::: Exercise data
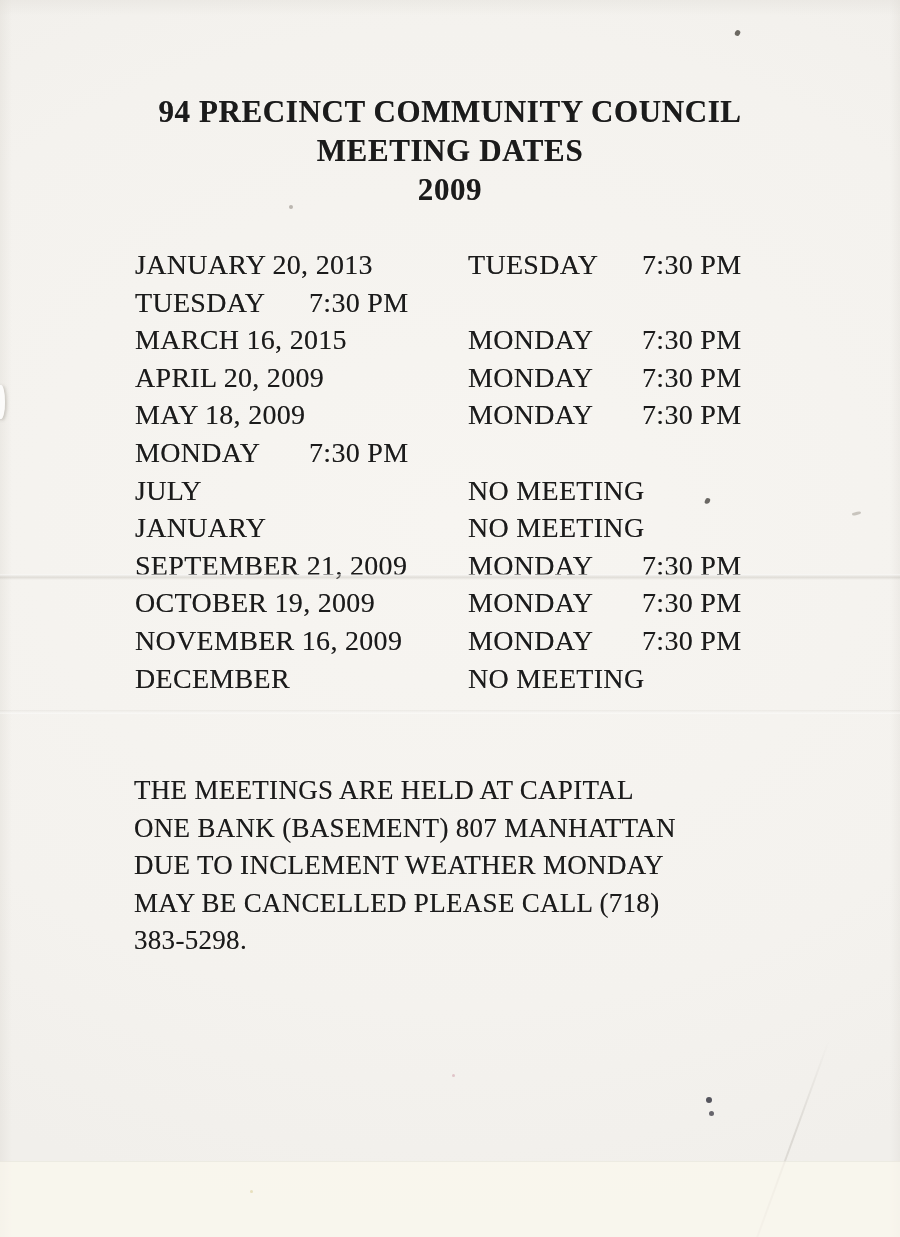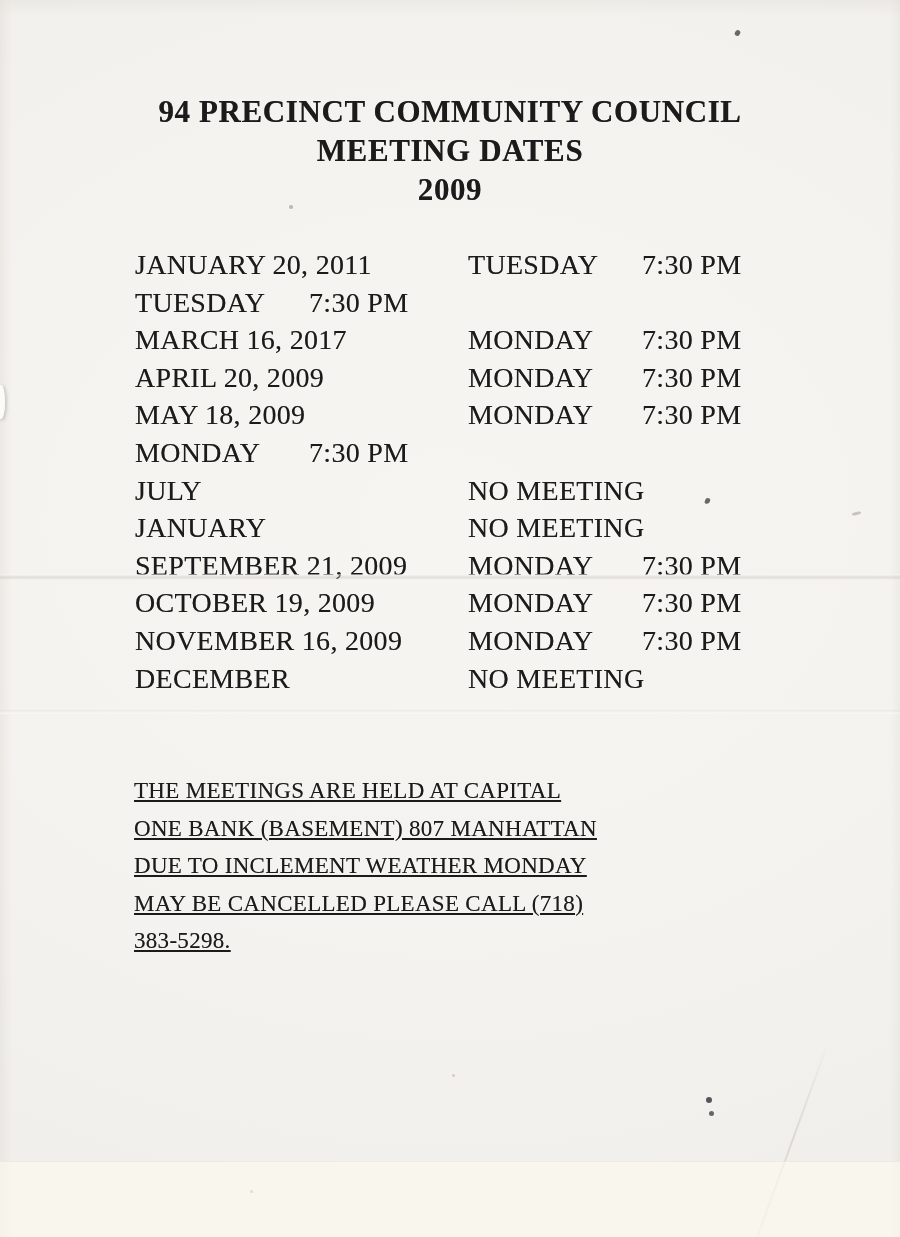"JANUARY 20, 2011" span.c-date { text: 2011 -> 2013 }
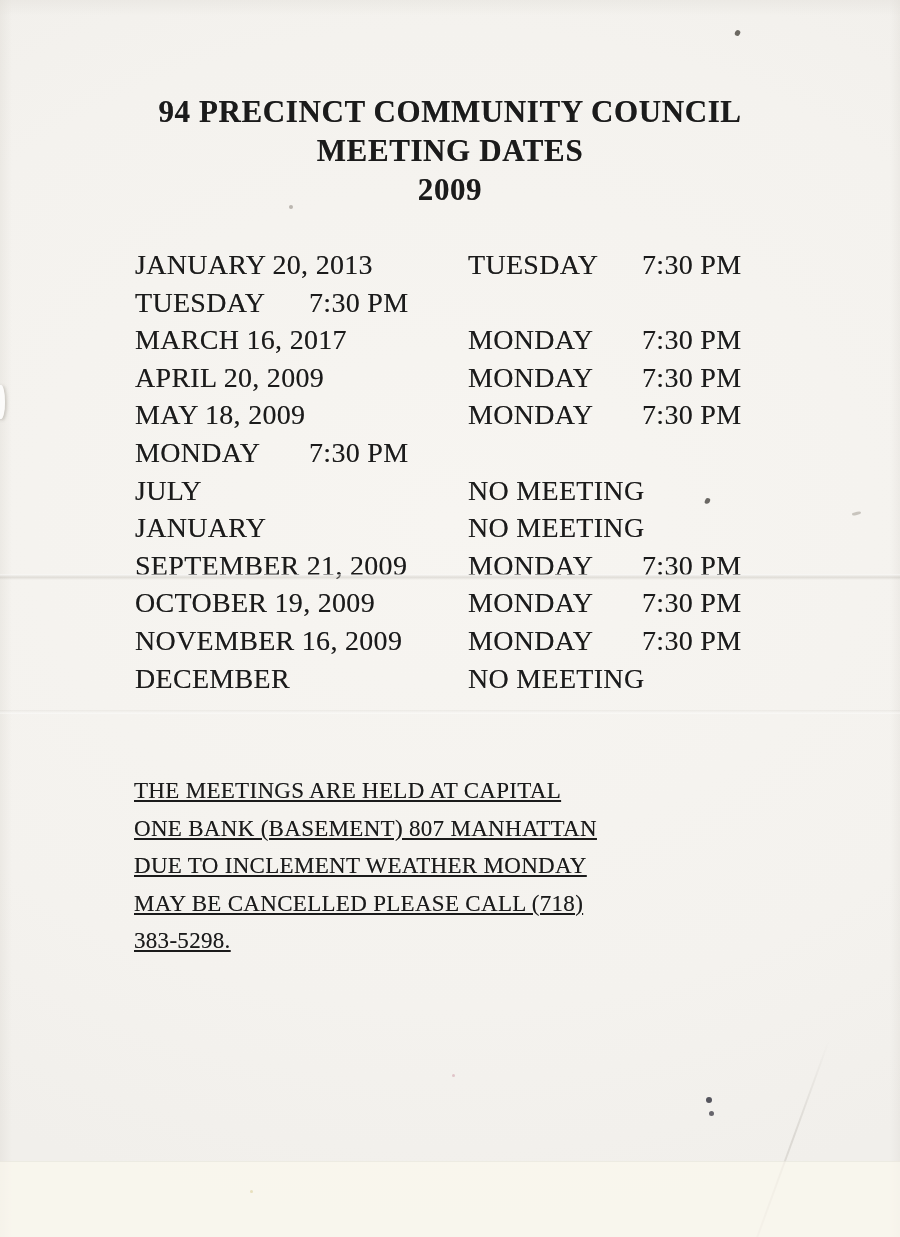"MARCH 16, 2017" span.c-date { text: 2017 -> 2015 }
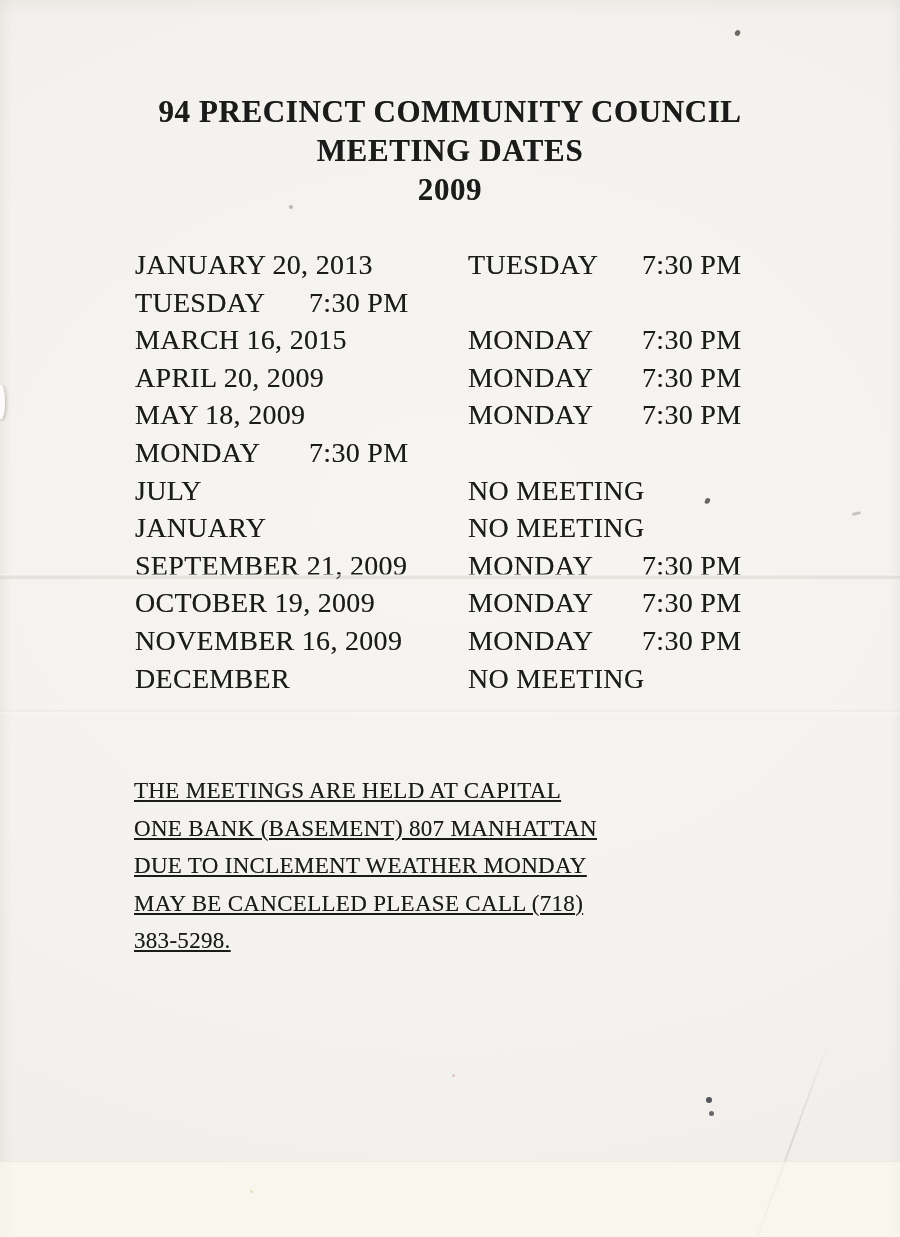"THE MEETINGS ARE HELD AT" .note { font-size: 23px -> 27px; text-decoration: underline -> none }
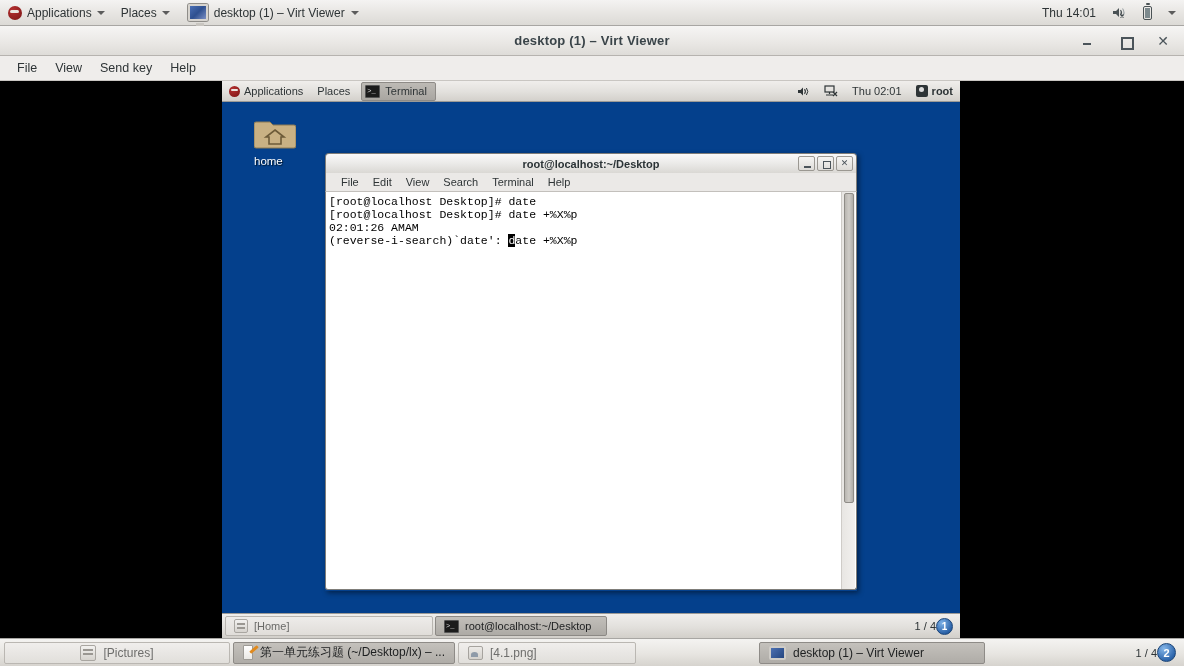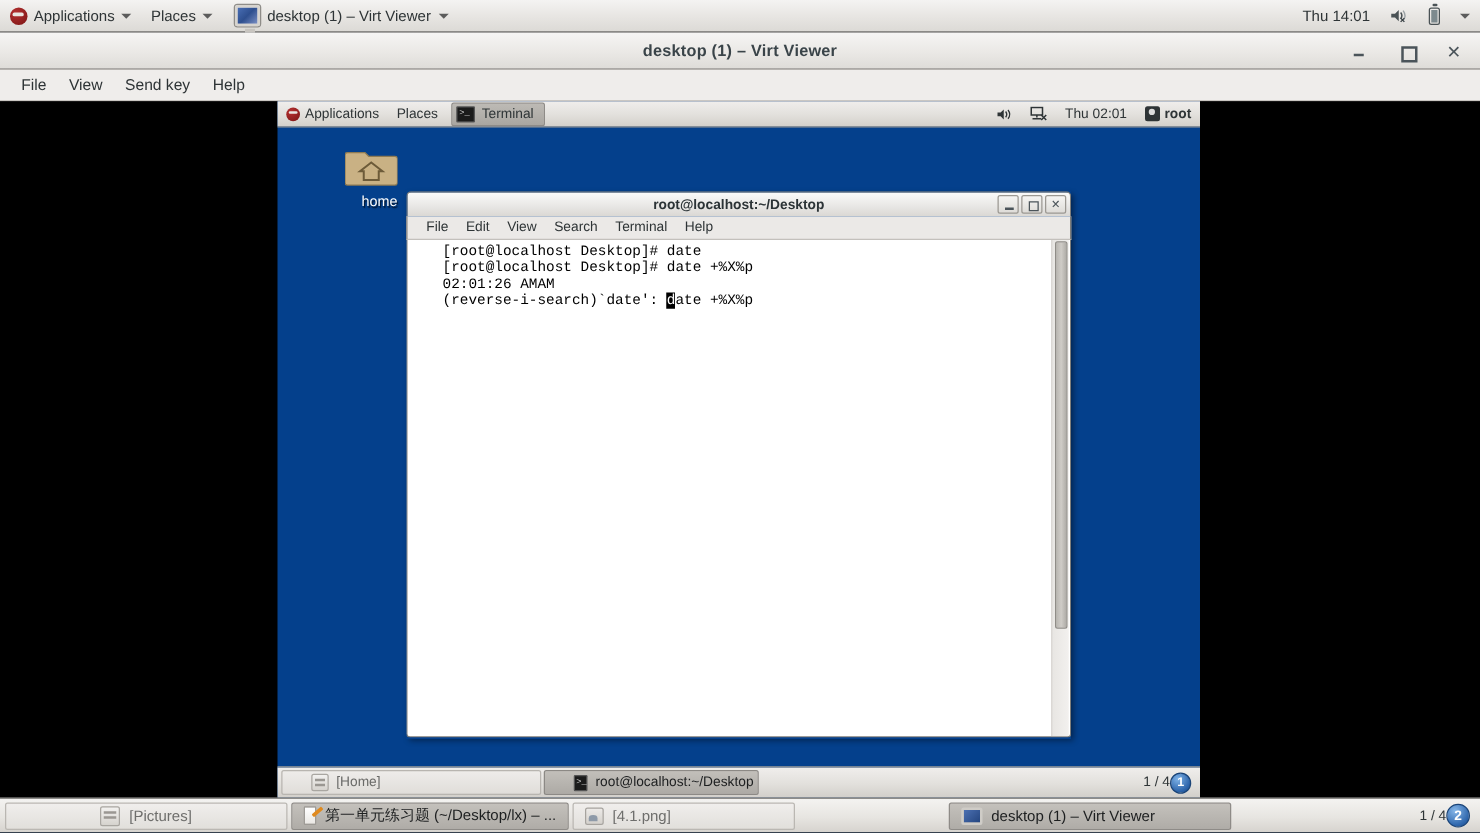"home" .dicon { text-align: right -> left }
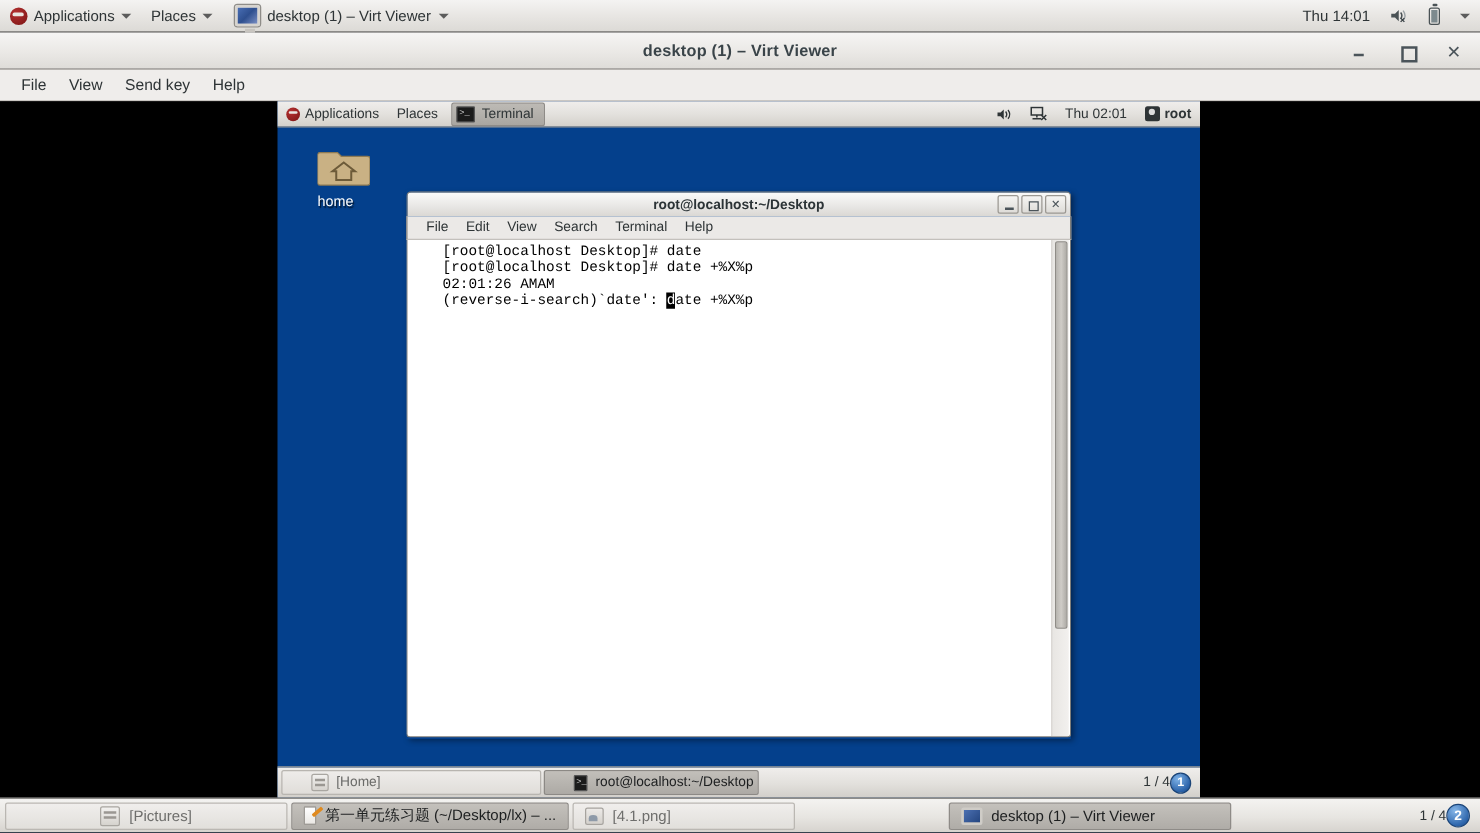"[root@localhost Desktop]# date" .term-text { margin-left: 25px -> none }
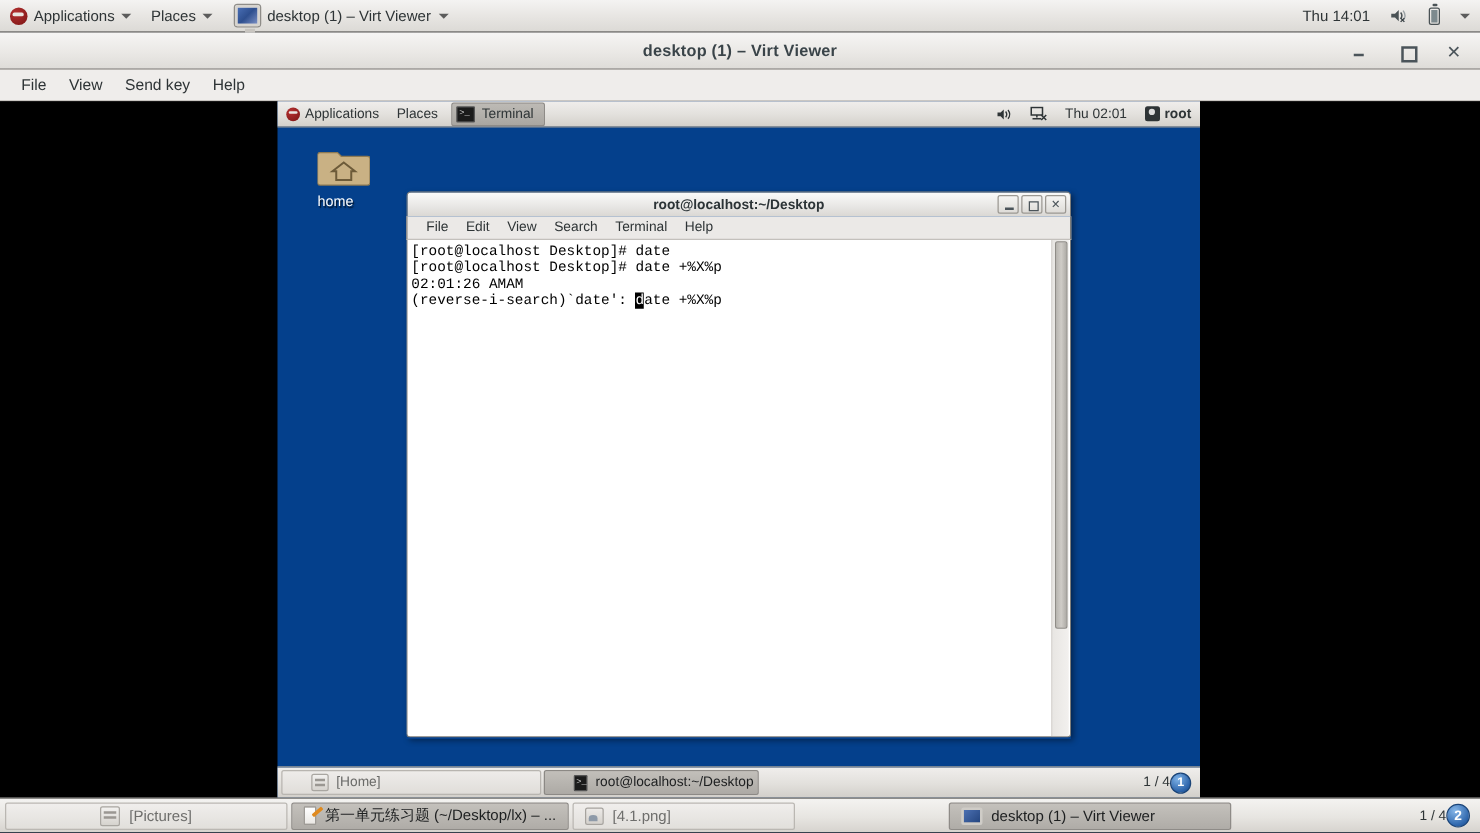"[Home]" .tb-btn { padding: 0 23px -> 0 8px }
::::::
Brief
Write all the lines above out again exactly, minus the images.

The completed task
"JANUARY 20, 2011" span.c-date { text: 2011 -> 2013 }
"MARCH 16, 2017" span.c-date { text: 2017 -> 2015 }
"THE MEETINGS ARE HELD AT" .note { font-size: 23px -> 27px; text-decoration: underline -> none }
"home" .dicon { text-align: right -> left }
"[root@localhost Desktop]# date" .term-text { margin-left: 25px -> none }
"[Home]" .tb-btn { padding: 0 23px -> 0 8px }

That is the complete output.